Your goal ▸
Print each entry verbatim.

Data to use ▸
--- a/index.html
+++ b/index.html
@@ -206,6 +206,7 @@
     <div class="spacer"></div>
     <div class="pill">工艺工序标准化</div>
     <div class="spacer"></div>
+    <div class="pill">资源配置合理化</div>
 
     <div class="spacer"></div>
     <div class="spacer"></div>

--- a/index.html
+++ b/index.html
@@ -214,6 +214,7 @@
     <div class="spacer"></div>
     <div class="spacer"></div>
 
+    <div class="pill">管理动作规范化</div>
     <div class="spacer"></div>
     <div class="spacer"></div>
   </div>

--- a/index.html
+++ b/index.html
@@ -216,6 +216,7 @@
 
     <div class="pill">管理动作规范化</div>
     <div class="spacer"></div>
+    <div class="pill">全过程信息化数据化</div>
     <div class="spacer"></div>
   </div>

Response to the task ▸
--- a/index.html
+++ b/index.html
@@ -206,6 +206,7 @@
     <div class="spacer"></div>
     <div class="pill">工艺工序标准化</div>
     <div class="spacer"></div>
+    <div class="pill">资源配置合理化</div>
 
     <div class="spacer"></div>
     <div class="spacer"></div>

--- a/index.html
+++ b/index.html
@@ -214,6 +214,7 @@
     <div class="spacer"></div>
     <div class="spacer"></div>
 
+    <div class="pill">管理动作规范化</div>
     <div class="spacer"></div>
     <div class="spacer"></div>
   </div>

--- a/index.html
+++ b/index.html
@@ -216,6 +216,7 @@
 
     <div class="pill">管理动作规范化</div>
     <div class="spacer"></div>
+    <div class="pill">全过程信息化数据化</div>
     <div class="spacer"></div>
   </div>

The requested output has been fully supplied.